One of three final-round candidates to be beaten by Simpson for the top post, Burns is in contention for a position at Melbourne under Paul Roos, but both Simpson and club chairman Alan Cransberg said they would try to entice West Coast's midfield coach to remain at the club. "I'd love him to stay," Simpson said. "But we understand his situation and what he's been through over the last week.
"We'll have conversations in the next 24 hours."
Cransberg said he felt for Burns. "Scott was disappointed he didn't get the job," he said.
"Scott adds an enormous amount of value to this club. We're very keen for Scott to stay, and we've offered him a contract.
"We'd be delighted if he did and we'll work very hard to make that happen."
Cransberg also extended an olive branch to another beaten candidate, former Eagles champion and Fremantle assistant Peter Sumich, who expressed his disappointment at missing the job on Perth radio on Thursday night.
Sumich was concerned that a board lacking what he described as "football people" had made the call.
Cransberg said he had no issues with Sumich.
He confirmed the need for the club to take a fresh direction had been part of the decision to appoint Simpson.
"Peter's an outstanding candidate," he said. "He's a good friend of the club. He's obviously disappointed not to get the role, as anyone would be. I would like to catch up with Peter.
"I talked to him last night and hopefully we can catch up at a later stage. It's up to Peter, but I've offered that."
Simpson, 37, yesterday outlined his broad philosophies on football but declined to answer questions on Kerr and other list-management issues, declaring it "disrespectful" to speak until he was more familiar with the list.
That line was echoed by the club's list manager, Craig Vozzo.

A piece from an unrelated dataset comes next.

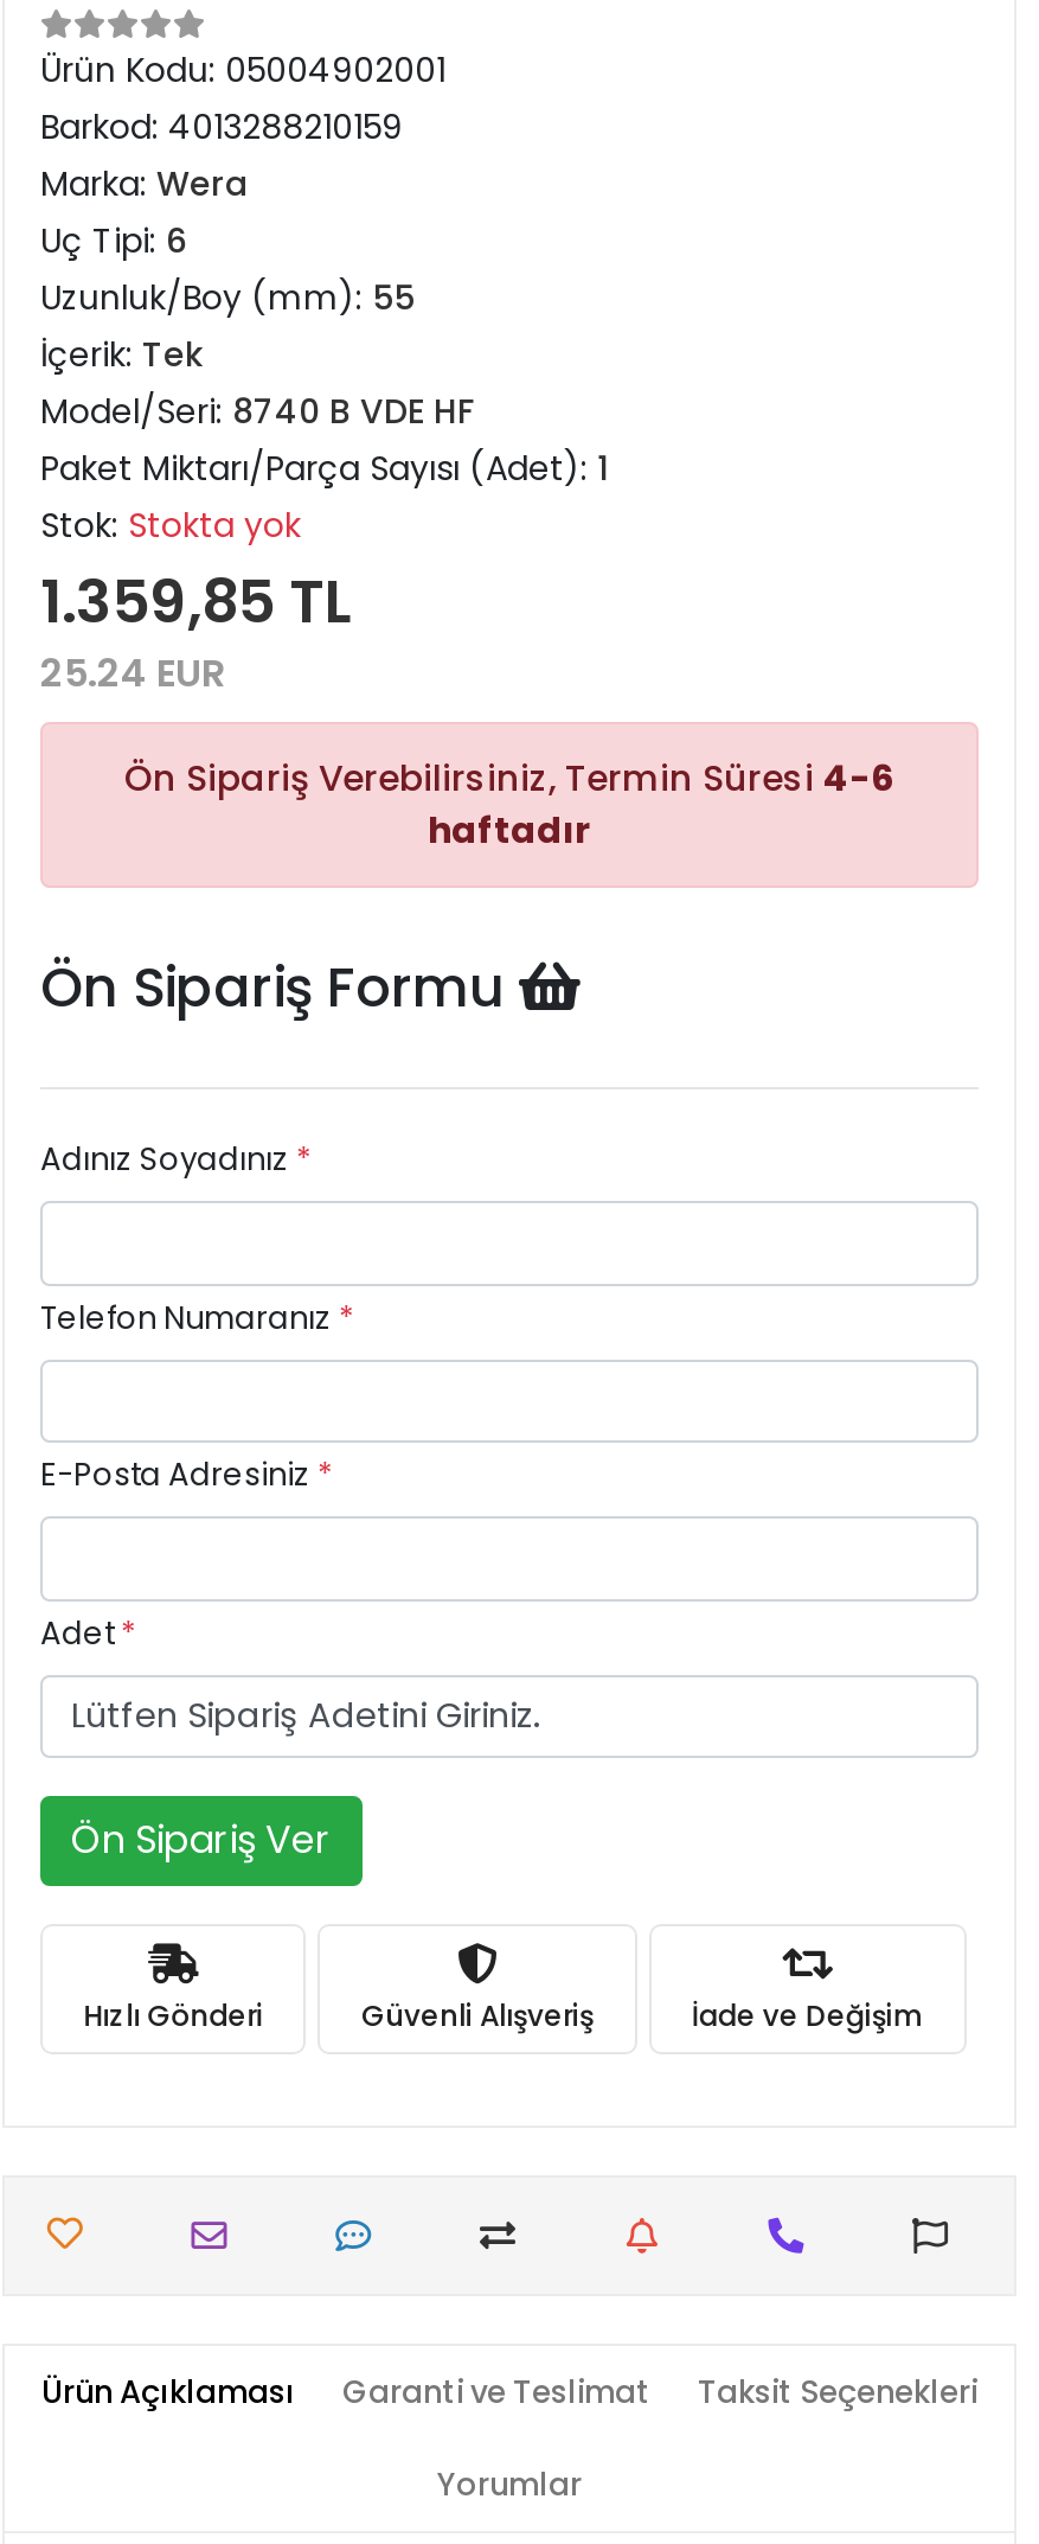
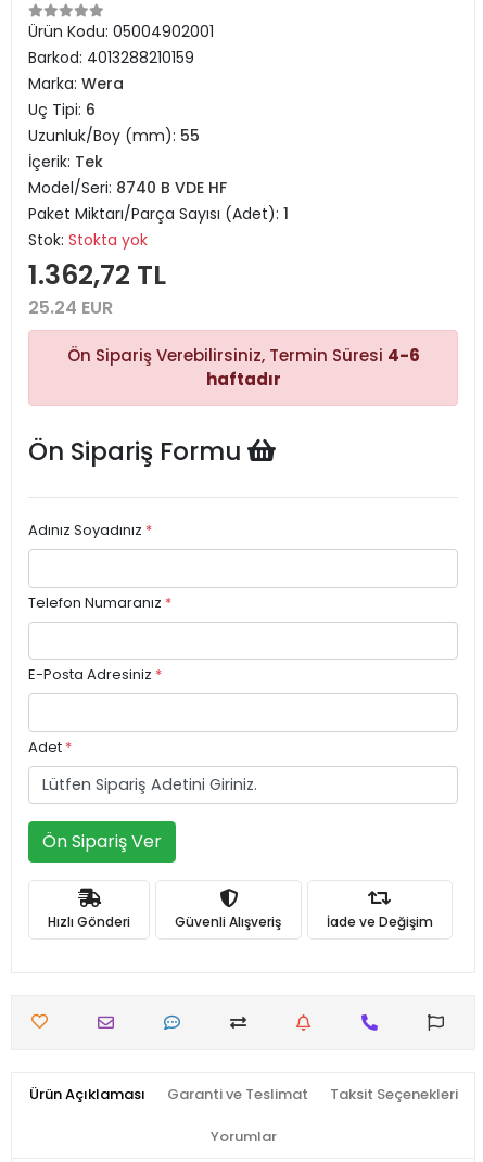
[40,561,353,644] 1.359,85 TL -> [28,256,166,294] 1.362,72 TL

Kerr has a year of his contract to run but the veteran has not had any indication from the club that it wants him to fulfil the contract.
Simpson promised to bring elements of what he had learnt at Hawthorn but stressed: "We're not Hawthorn, so I don't want you guys to think we're going to become a clone of the Hawthorn Football Club.
"But there will be things that I'll take away from that organisation because they're exceptional in what they do."
Simpson nominated competitive instinct, flexibility, leadership and football intelligence as the traits he valued most in players.